The following strategies can be used to help patients overcome the barriers and challenges faced in insulin therapy EXCEPT:
- A. Threaten patient into adherence with insulin therapy
- B. Engage the patient in shared decision-making, select an insulin regimen that they can adhere to
- C. Provide close supervision and follow up when the patient is newly initiated on insulin therapy
- D. Offer measures to reduce weight gain through lifestyle and dietary advice, concomitant use of insulin with metformin, SGLT-2 inhibitors, GLP-1RA
Correct Answer: A
Rationale: Effective insulin therapy strategies include shared decision-making, close supervision at initiation, and weight gain mitigation via lifestyle and adjunctive drugs like metformin all fostering adherence and success. Threatening patients, however, is counterproductive, increasing resistance, anxiety, and non-compliance, contrary to patient-centered care principles. It undermines trust, critical in chronic disease management, where collaboration and support drive outcomes. Physicians must avoid coercive tactics, focusing instead on empowerment and tailored solutions to overcome insulin therapy barriers.

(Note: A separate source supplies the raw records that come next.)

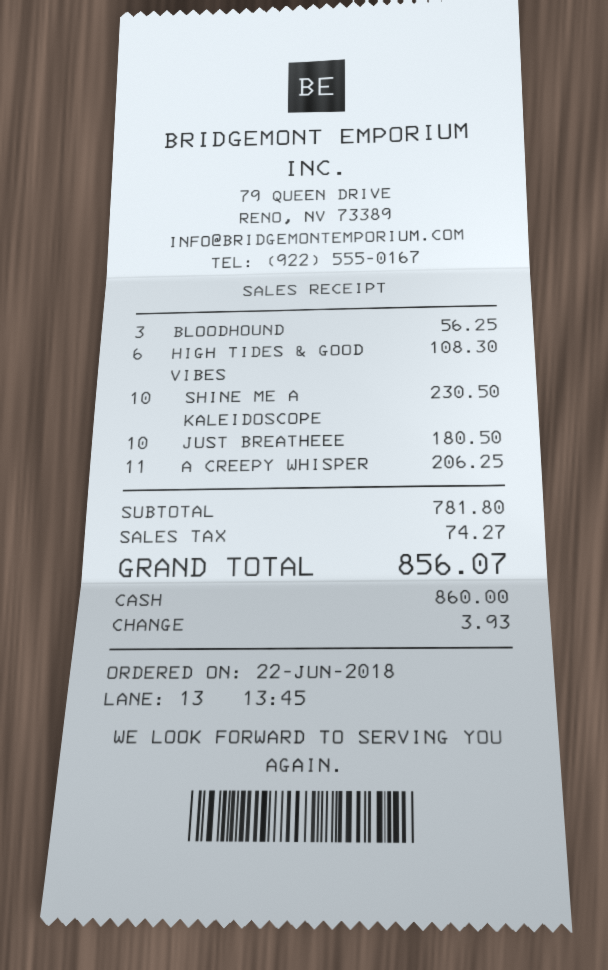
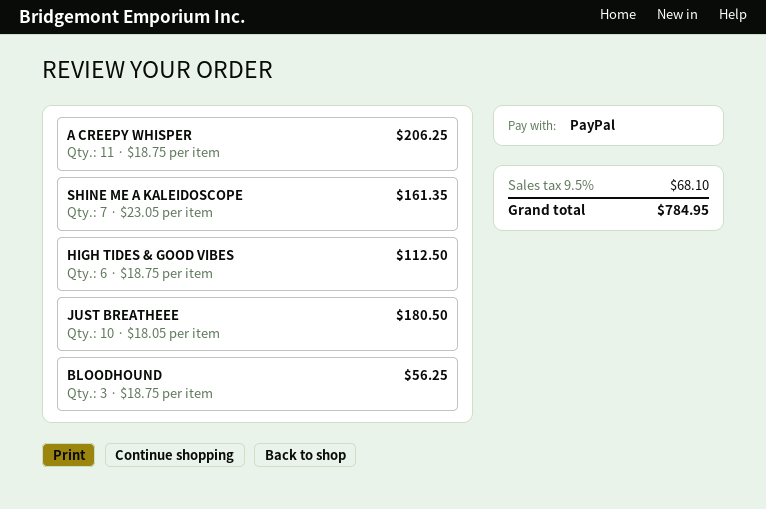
payment method: cash -> PayPal
HIGH TIDES & GOOD VIBES: 6 for 108.30 -> 6 for 112.50
SHINE ME A KALEIDOSCOPE: 10 for 230.50 -> 7 for 161.35
tax: 74.27 -> 68.10
total: 856.07 -> 784.95

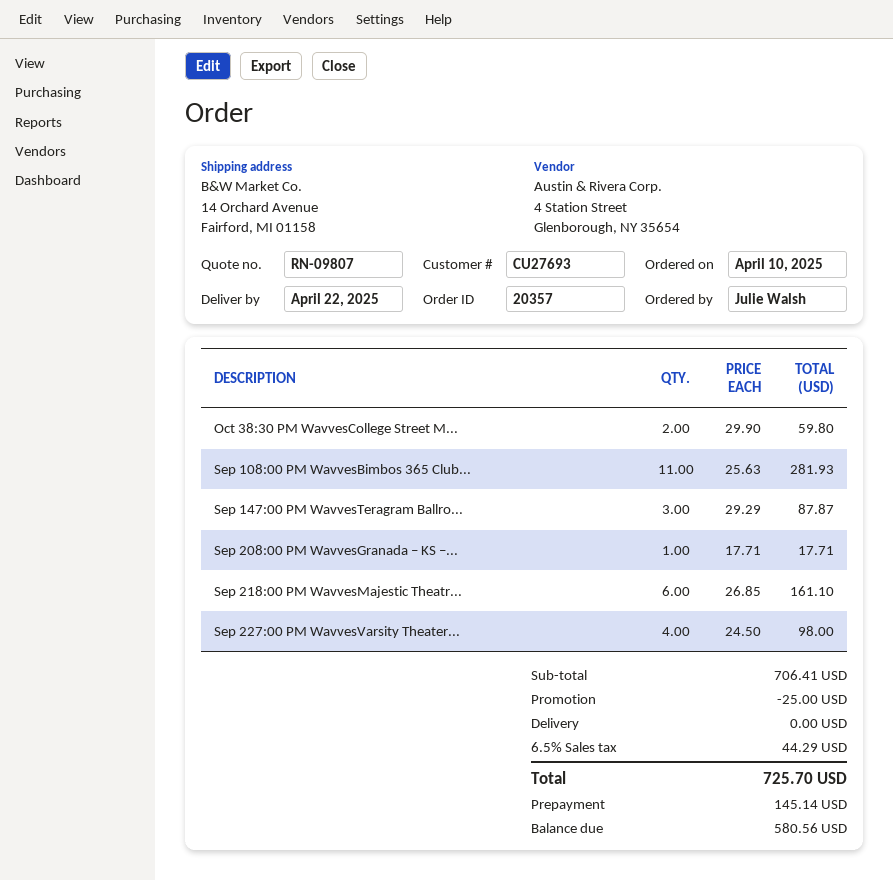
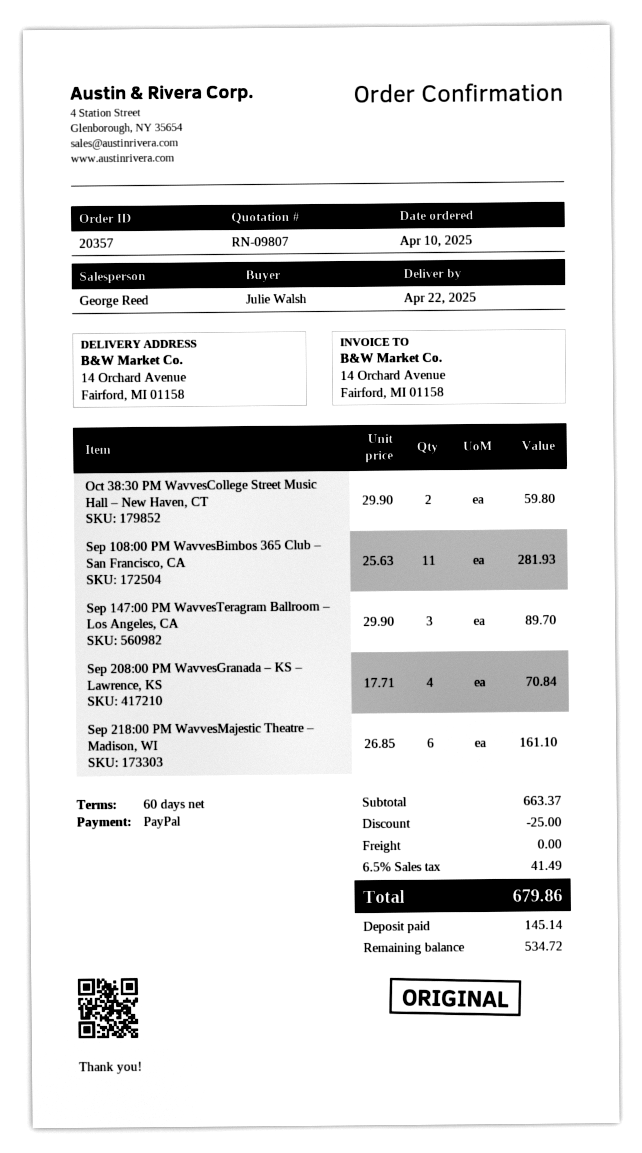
Sep 147:00 PM WavvesTeragram Ballro...: 3 x 29.29 = 87.87 -> 3 x 29.90 = 89.70
Sep 208:00 PM WavvesGranada – KS –...: 1 x 17.71 = 17.71 -> 4 x 17.71 = 70.84
Sep 227:00 PM WavvesVarsity Theater...: 4 x 24.50 = 98.00 -> none
subtotal: 706.41 -> 663.37
tax: 6.5% = 44.29 -> 6.5% = 41.49
total: 725.70 -> 679.86
balance: 580.56 -> 534.72

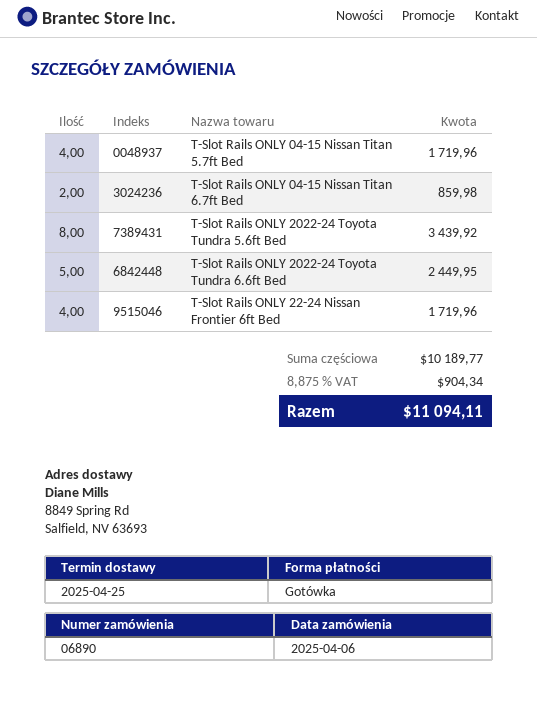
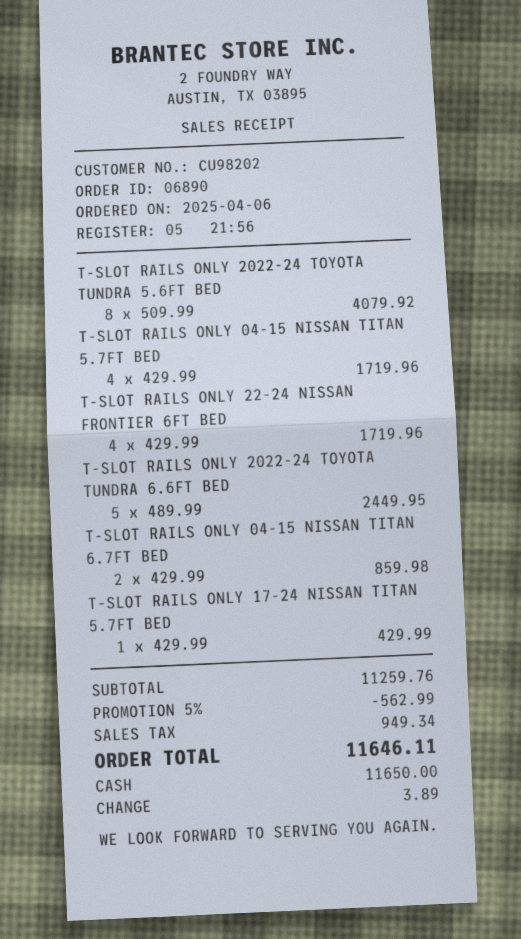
T-Slot Rails ONLY 2022-24 Toyota Tundra 5.6ft Bed: 8 for 3439.92 -> 8 for 4079.92
T-SLOT RAILS ONLY 17-24 NISSAN TITAN 5.7FT BED: none -> 1 for 429.99
subtotal: 10189.77 -> 11259.76
discount: none -> 5% = 562.99
tax: 904.34 -> 949.34
total: 11094.11 -> 11646.11

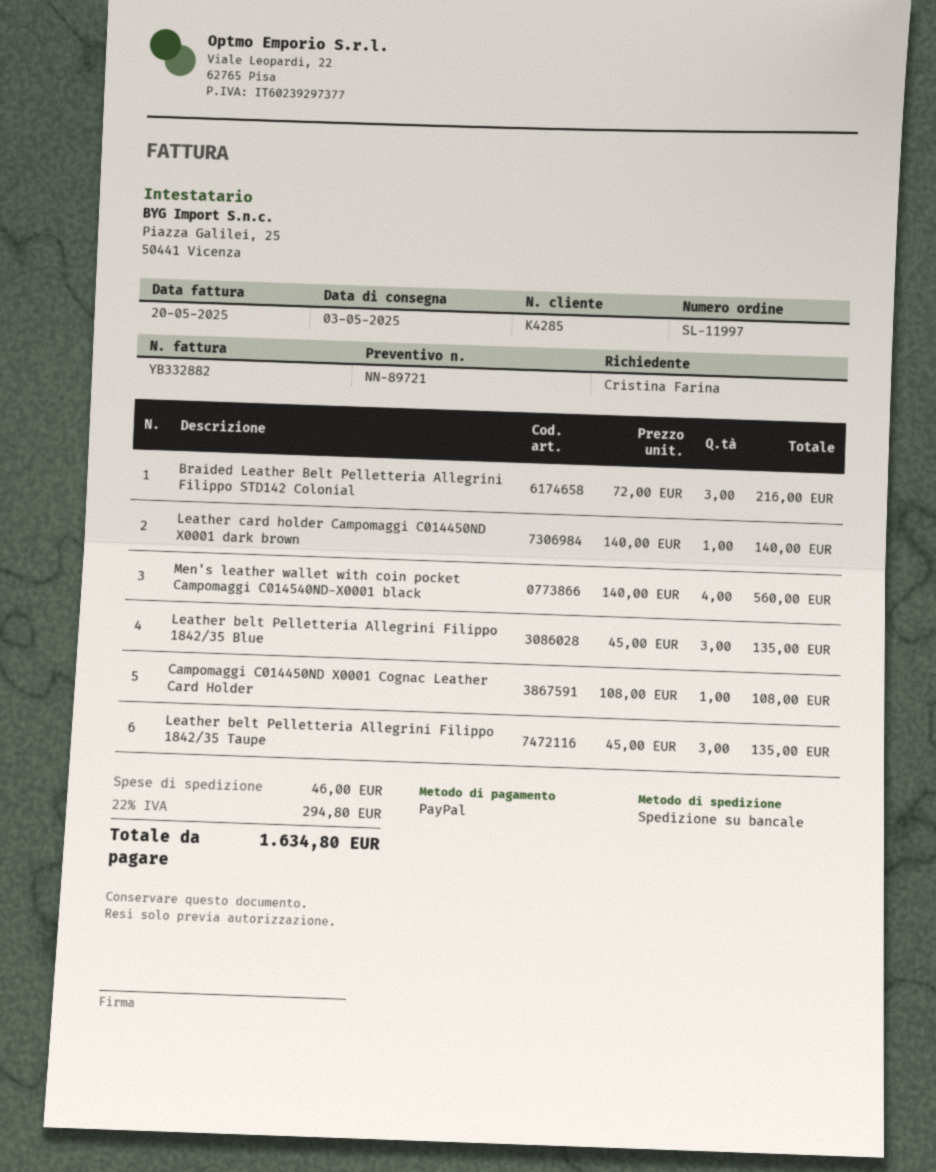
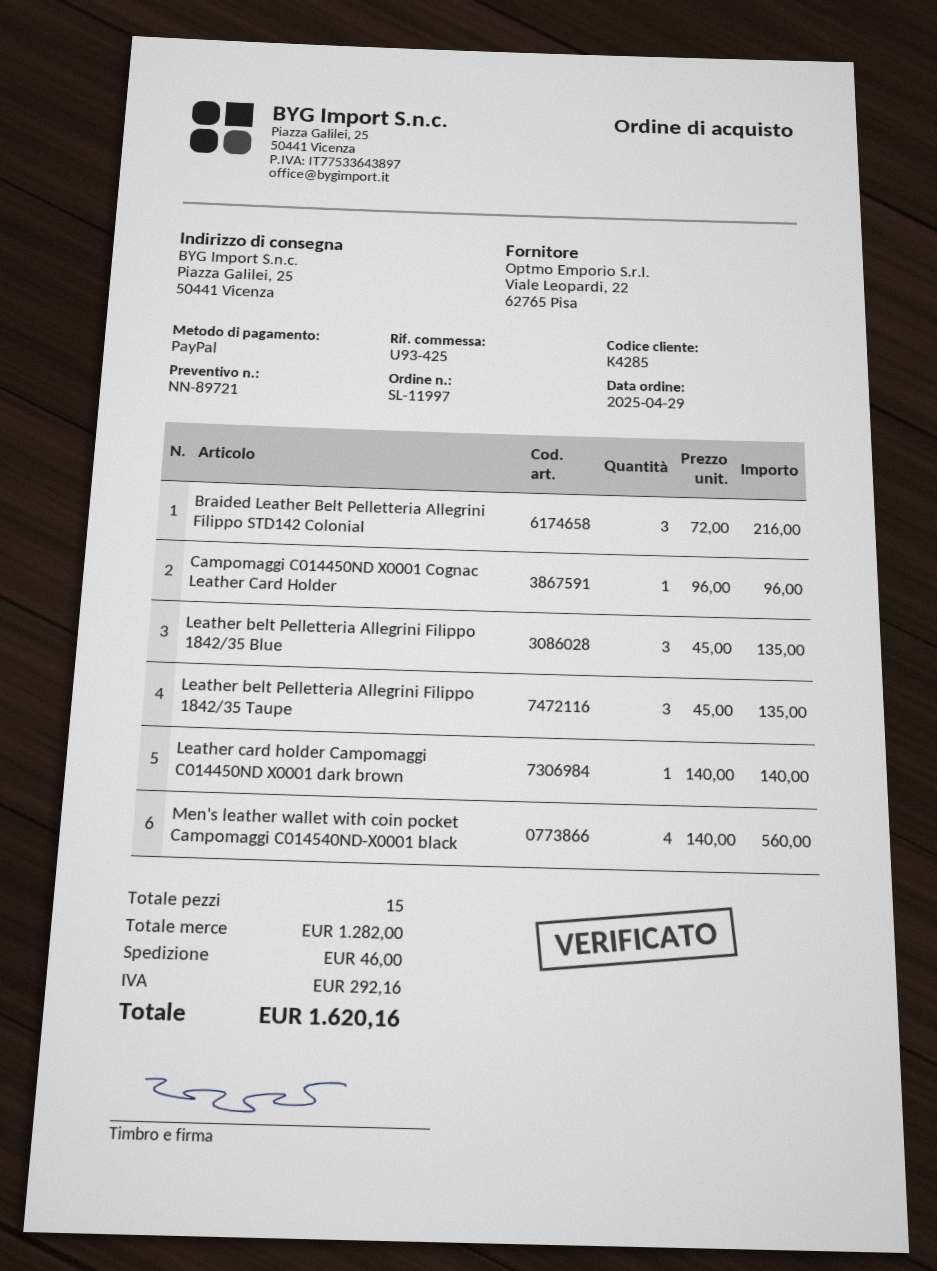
Campomaggi C014450ND X0001 Cognac Leather Card Holder: 1 x 108.00 = 108.00 -> 1 x 96.00 = 96.00
tax: 294.80 -> 292.16
total: 1634.80 -> 1620.16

A nurse in the oncology clinic is providing preoperative education to a client just diagnosed with cancer. The client has been scheduled for surgery in 3 days. What action by the nurse is best?
- A. Call the client at home the next day to review teaching.
- B. Give the client information about a cancer support group.
- C. Provide all the preoperative instructions in writing.
- D. Reassure the client that surgery will be over soon.
Correct Answer: A
Rationale: A new cancer diagnosis combined with the urgency of surgery in three days can overwhelm a client, impairing their ability to process and retain preoperative instructions due to emotional stress and anxiety. Calling the client the next day to review teaching allows the nurse to reinforce key points, answer questions, and ensure comprehension when the client may be calmer and more receptive. While providing written instructions is helpful, it assumes literacy and may not address immediate confusion or emotional barriers. Offering support group information is valuable for long-term coping but doesn't prioritize the urgent need for surgical preparation. Reassuring the client that surgery will be over soon dismisses their concerns and doesn't enhance understanding. The follow-up call is the best action, as it aligns with adult learning principles and nursing's role in ensuring informed consent and readiness, reducing perioperative risks and anxiety for the client.